The journey is never-ending
This weekend we finally managed to hold the memorial service for my father in South Africa two years after he had passed away in a retirement home at the age of 89. Even after such a time, it felt right to have a ritualized formal closure to remember a life and its final destination.
Dad’s journey through life was at times shaken with the pain of losing loved ones, confronting his own mental winters of depression, and financial challenges. The relationship between fathers and sons has a special dynamic and my relationship with him can be described as difficult at times.
As a young man, I had a problem understanding why Dad’s brothers were dynamic, outspoken, and self-confident men who had built successful businesses and careers while he in contrast preferred to take a backseat role unable to really make decisions, often faraway in thought and not really present during conversations. He could withdraw for weeks into a moody silence.
It was only in his twilight years that he opened up and it began to dawn that the seeds of depression and nervous breakdown had already been sown in the regimental and bullying educational culture of the 1940s in South Africa, coupled with overly high expectations from his own father.
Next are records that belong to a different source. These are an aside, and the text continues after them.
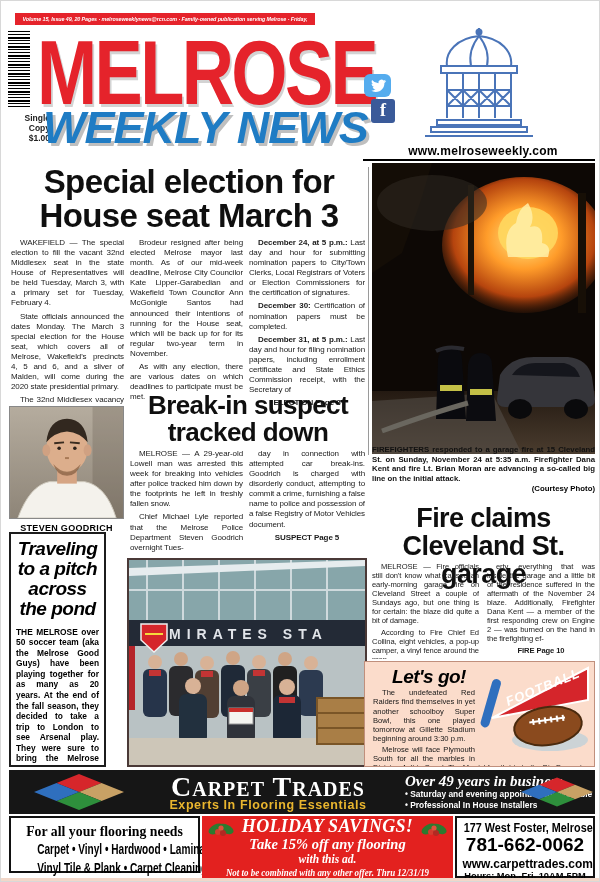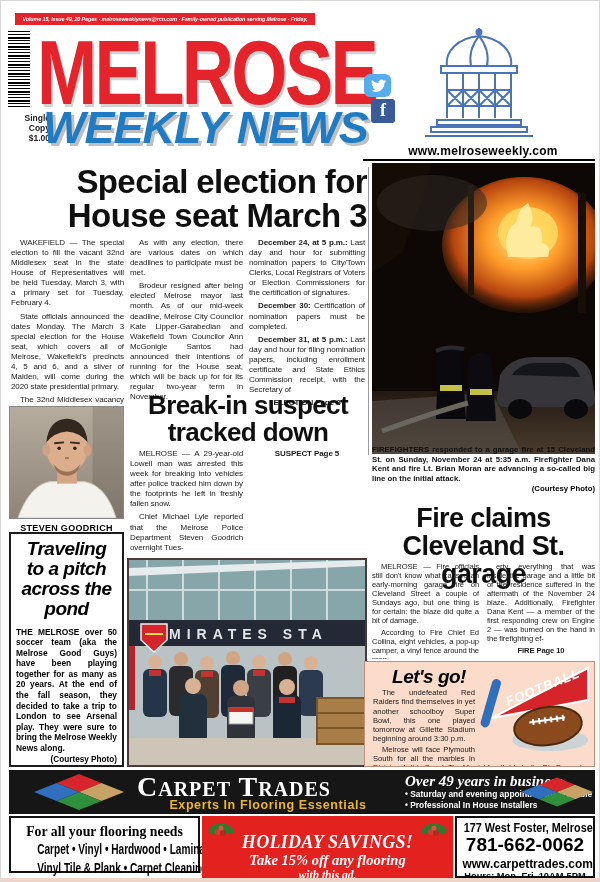--- a/index.html
+++ b/index.html
@@ -117,7 +117,7 @@
   <div class="abs" style="left:362px; top:158px; width:232px; height:2px; background:#000;"></div>
 
   <div class="abs" style="left:10px; top:164px; width:356px;">
-    <div class="hl" style="font-size:33px;text-align:right;">
+    <div class="hl" style="font-size:33px;">
       <div>Special election for</div>
       <div>House seat March 3</div>
     </div>

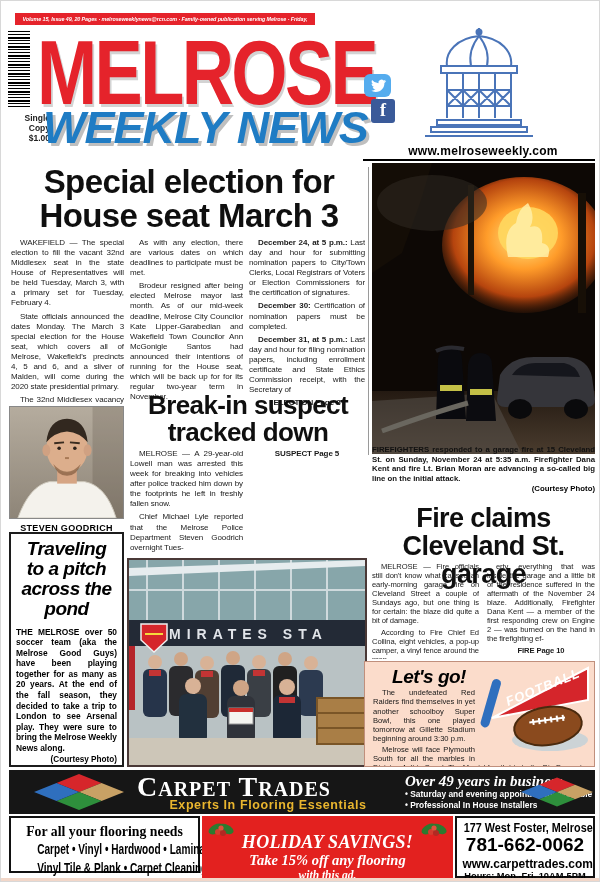--- a/index.html
+++ b/index.html
@@ -128,8 +128,8 @@
     <p>The 32nd Middlesex vacancy was created when state Rep. Paul</p>
   </div>
   <div class="abs col" style="left:129px; top:237px; width:113px; height:168px;">
+    <p>Brodeur resigned after being elected Melrose mayor last month. As of our mid-week deadline, Melrose City Councilor Kate Lipper-Garabedian and Wakefield Town Councilor Ann McGonigle Santos had announced their intentions of running for the House seat, which will be back up for for its regular two-year term in November.</p>
     <p>As with any election, there are various dates on which deadlines to participate must be met.</p>
-    <p>Brodeur resigned after being elected Melrose mayor last month. As of our mid-week deadline, Melrose City Councilor Kate Lipper-Garabedian and Wakefield Town Councilor Ann McGonigle Santos had announced their intentions of running for the House seat, which will be back up for for its regular two-year term in November.</p>
     <p>Those dates pertaining to the special House election are as follows:</p>
   </div>
   <div class="abs col" style="left:248px; top:237px; width:116px; height:168px;">

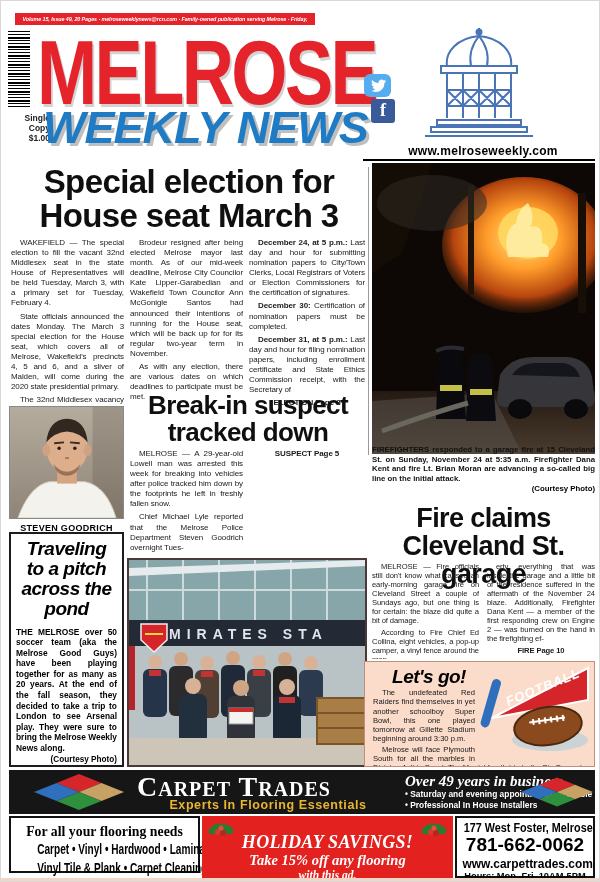--- a/index.html
+++ b/index.html
@@ -173,6 +173,7 @@
     <p>Chief Michael Lyle reported that the Melrose Police Department Steven Goodrich overnight Tues-</p>
   </div>
   <div class="abs col" style="left:248px; top:448px; width:116px; height:106px;">
+    <p>day in connection with attempted car break-ins. Goodrich is charged with disorderly conduct, attempting to commit a crime, furnishing a false name to police and possession of a false Registry of Motor Vehicles document.</p>
     <p class="jump">SUSPECT Page 5</p>
   </div>
 

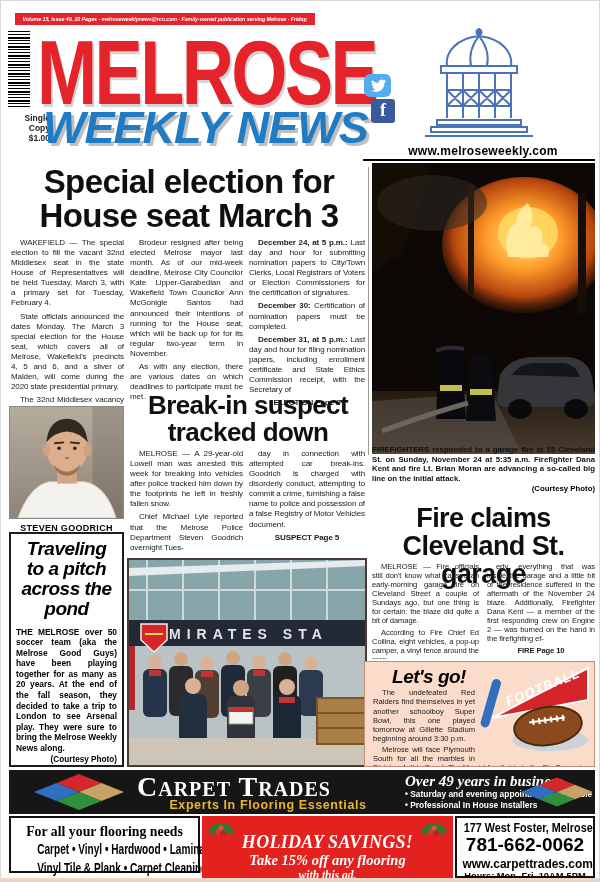--- a/index.html
+++ b/index.html
@@ -251,7 +251,7 @@
     </g>
   </svg>
 
-  <div class="abs travel-box" style="left:8px; top:531px; width:115px; height:235px;">
+  <div class="abs travel-box" style="left:8px; top:531px; width:97px; height:235px;">
     <div class="travel-hl">Traveling to a pitch across the pond</div>
     <div class="travel-body">THE MELROSE over 50 soccer team (aka the Melrose Good Guys) have been playing together for as many as 20 years. At the end of the fall season, they decided to take a trip to London to see Arsenal play. They were sure to bring the Melrose Weekly News along.</div>
     <div class="travel-credit">(Courtesy Photo)</div>

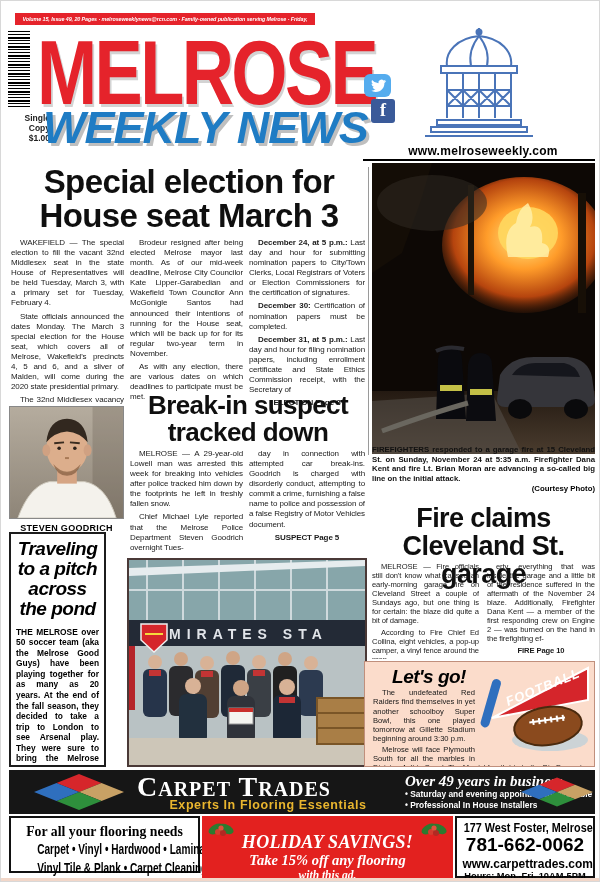--- a/index.html
+++ b/index.html
@@ -46,7 +46,7 @@
   
   .band { background:#161616; }
   .brand { font-family:"Liberation Serif", serif; font-variant:small-caps; font-weight:bold;
-           color:#fff; font-size:28px; letter-spacing:1px; line-height:1; white-space:nowrap; }
+           color:#fff; font-size:28px; letter-spacing:1px; text-align:center; line-height:1; white-space:nowrap; }
   .tagline { color:#eab62e; font-weight:bold; font-size:12.5px; letter-spacing:.6px; text-align:center; white-space:nowrap; }
   .years { font-family:"Liberation Serif", serif; font-style:italic; font-weight:bold; color:#fff; font-size:15px; white-space:nowrap; }
   .bullets { color:#fff; font-weight:bold; font-size:8.4px; line-height:1.35; white-space:nowrap; }

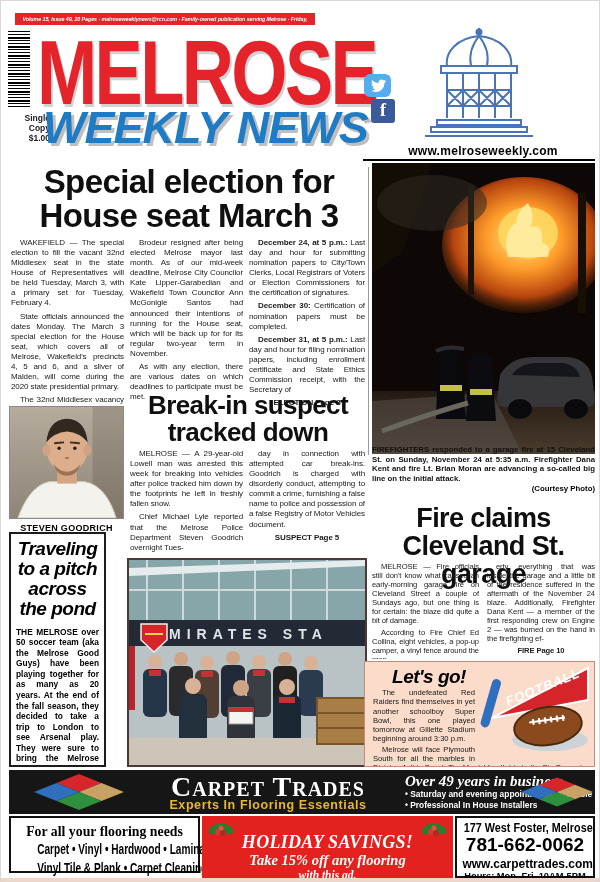--- a/index.html
+++ b/index.html
@@ -56,7 +56,7 @@
   .floor-line { font-weight:bold; font-size:14px; transform:scaleX(.72); transform-origin:center;
                 white-space:nowrap; line-height:1.35; }
   .holiday { background:#e3211f; color:#fff; text-align:center; font-family:"Liberation Serif", serif;
-             font-weight:bold; font-style:italic; padding-top:16px; position:relative; }
+             font-weight:bold; font-style:italic; padding-top:0; position:relative; }
   .holiday-title { font-size:18px; line-height:1.15; letter-spacing:.3px; }
   .holiday-l1 { font-size:14.5px; line-height:1.1; }
   .holiday-l2 { font-size:11.5px; line-height:1.15; }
Having emigrated from South Africa to Europe in 1981, I could only come for sporadic family visits, surprised at his gradual transition to a stoic reflection and meditation on the multitude of lessons that life has to offer. He retained a sharp mental focus until his dying hours that we could witness only by remote with Covid travel bans having taken effect a few days earlier.
The pilgrimage: An analogy of life
Sifting through a few memorabilia and fading photographs my thoughts turned to the Camino. The ancient pilgrimage in northwestern Spain has become a popular modern-day path of self-discovery and spiritual renewal because it is in so many respects an analogy of life.
The pilgrim faces “winter days” of emotional and physical pain. A route and day are carefully planned but inevitably turn out with pleasant and also nasty surprises.
Lesson: Take each day as it comes. It’s necessary to plan but assume that you will have to adapt and change your plan. Accept external circumstances out of your control but control how you react to them.
On the path, you will meet and bond with people in a way as if they were old friends and family. You will share deep experiences and feelings. Some will become lifelong friends, even partners. Others you will never see again and not even know their surnames.
Lesson: The impermanence of life. Some people and family will walk with you for a lifetime. Others only share with you a short chapter but will most likely have left a lasting impression, precious memory, or lesson in self-awareness.
Life is a roller-coaster of spring, summer, autumn, and winter – sometimes even in one day. But when reaching the destination, walking into the cathedral in Santiago de Compostela you experience the immense joy of having accomplished your journey. The cathedral and all its artwork, sculptures, and lighting are an expression of ultimate joy and rebirth. It is not only the joy of the pilgrim having accomplished the journey.
Life is a spiritual journey of meaning and purpose. It is a journey of grace and faith in the truth of an ultimate journey where one day the walls of the physical fall away, leaving just space for the soul that is eternity.